Congress and Administration at Odds over China Legislation

Congressional action is also expected in late 2007 or early 2008 on two bi-partisan bills on currency policy reform. The Senate Finance Committee has already approved (by 20-1) bill S. 1607, introduced by Senator Max Baucus with 11 co-sponsors, including presidential candidates Hillary Clinton and Barack Obama. A competing bill (S. 1677) by Senator Christopher Dodd and 10 other sponsors has passed in the Committee on Banking, Housing and Urban Affairs. Neither, however, has yet been debated by the Senate as a whole. Nor has similar legislation been introduced in the House of Representatives.

The primary goal of both bills is to oblige the US government to take action against the yuan’s low exchange rate for the dollar. Bill S. 1677 instructs the Secretary of the Treasury to find that country is manipulating its currency if it has (i) a material global current account surplus; (ii) significant bilateral trade surpluses with the United States; and (iii) engaged in prolonged one-way intervention in the currency markets. The legislation proposed by Senator Baucus concerns action against countries designated by the Treasury as having a ‘fundamentally misaligned’ currency based on the criterium of “a significant and sustained undervaluation of the prevailing real effective exchange rate.” The bill would require the administration to take the currency misalignment into account when calculating anti-dumping duties, as well as prohibit the federal government from procuring products or services from such countries.

Both bills would require the US government to consult with the country concerned. Should those consultations, and subsequent negotiations under IMF auspices, not produce a change in its exchange rate policy, the US Trade Representative would have the legal obligation to initiate dispute settlement proceedings at the WTO.

The Bush administration has so far resisted popular pressure to make China revalue the yuan through legislation or litigation. In September, treasury secretary Henry Paulson warned that business leaders he had consulted on the pending bills had expressed serious concern over the dangers of taking “unilateral punitive action that could lead to a trade war or that would be unsettling to the markets.” Senator Charles Schumer, a sponsor of the Baucus bill, retorted that it was “Alice in Wonderland logic to say that when the Chinese manipulate their currency, it helps our exports.”
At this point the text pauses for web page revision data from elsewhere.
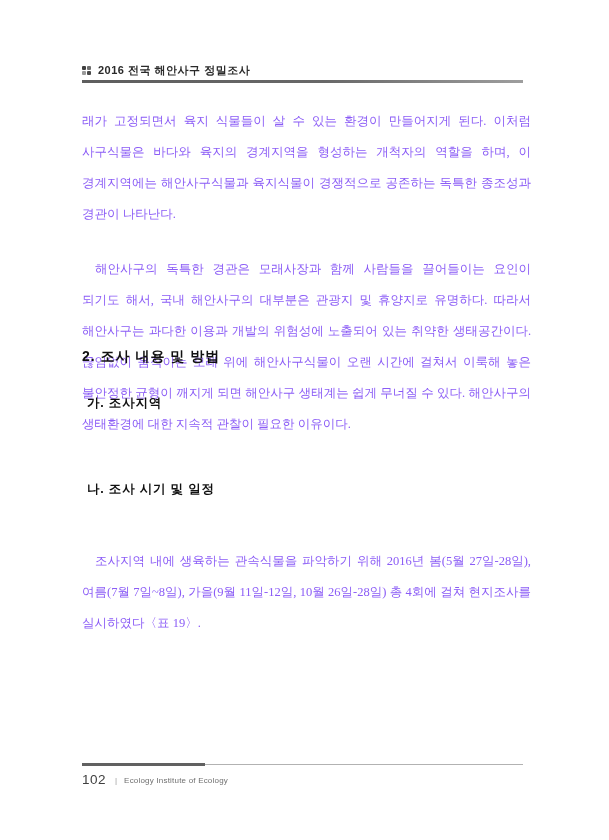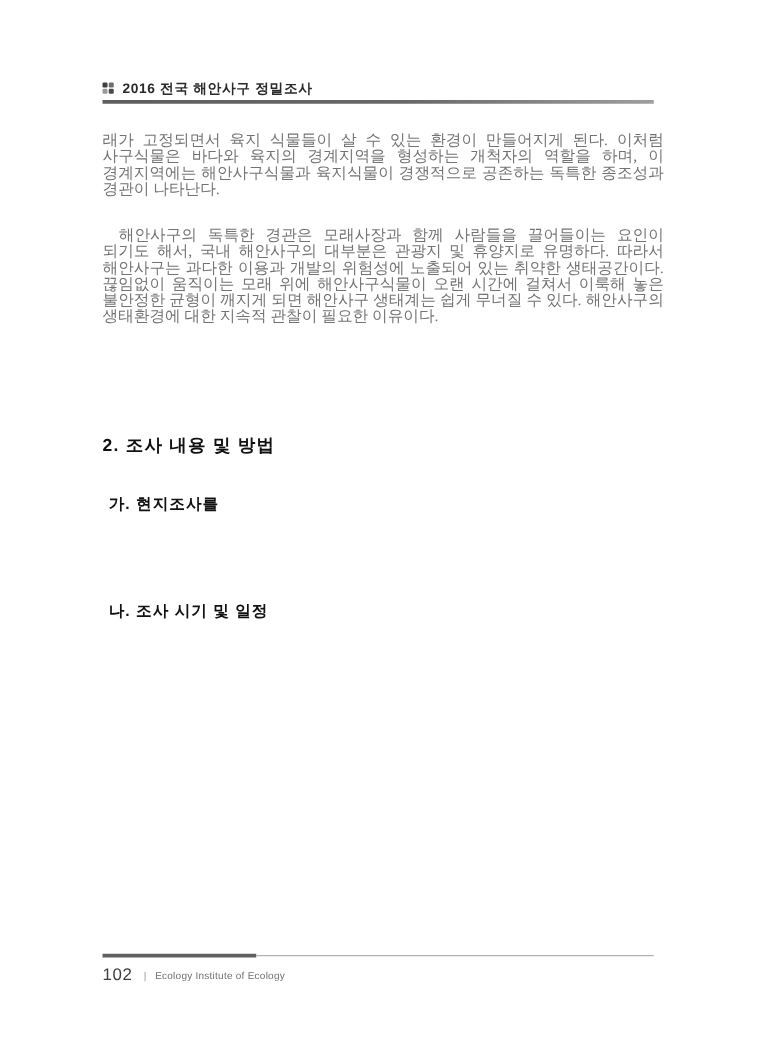"래가 고정되면서 육지 식물들이 살" p.para { color: #737373 -> #8b5cf6; line-height: 13px -> 31px }
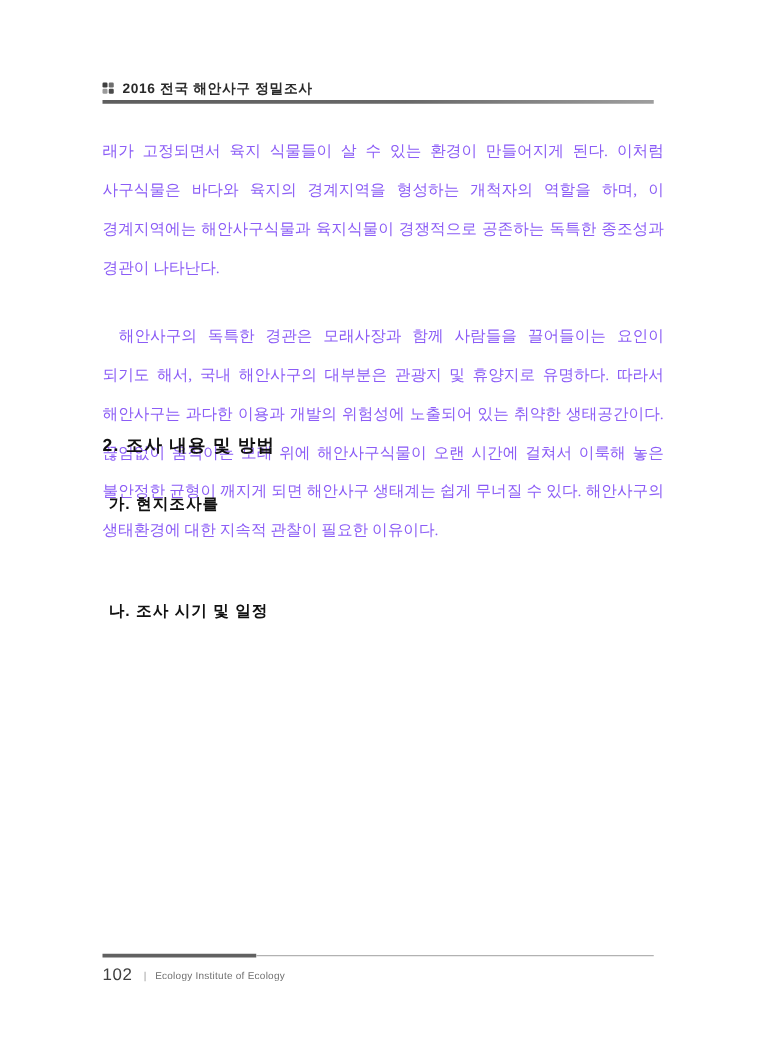"가. 현지조사를" h3.sub-heading { text: 현지조사를 -> 조사지역 }
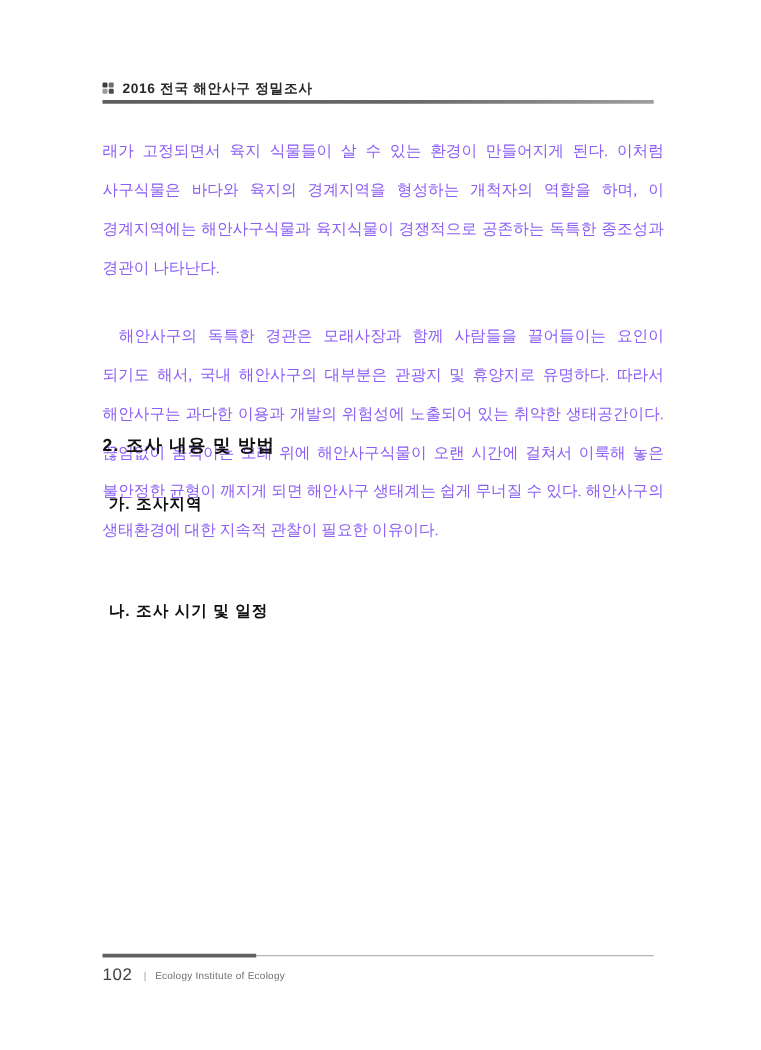"조사지역 내에 생육하는 관속식물을 파악하기" div.para-block-b { html: none -> <div> <p>조사지역 내에 생육하는 관속식물을 파악하기 위해 2016년 봄(5월 27일-28일), 여름(7월 7일~8일), 가을(9월 11일-12일, 10월 26일-28일) 총 4회에 걸쳐 현지조사를 실시하였다〈표 19〉.</p> </div> }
The US has also taken issue with China’s export restrictions on raw materials used to produce steel, computer chips and other consumer goods. The US alleges that such measures amount to ‘price manipulation’ since they ensure that domestic manufacturers have an oversupply of cheap commodities, and thus a huge edge over foreign competitors. The US made these remarks ‘for the record’ during a September WTO review of China’s implementation of its accession commitments, rather than as a prelude to a new WTO dispute, a US trade official said.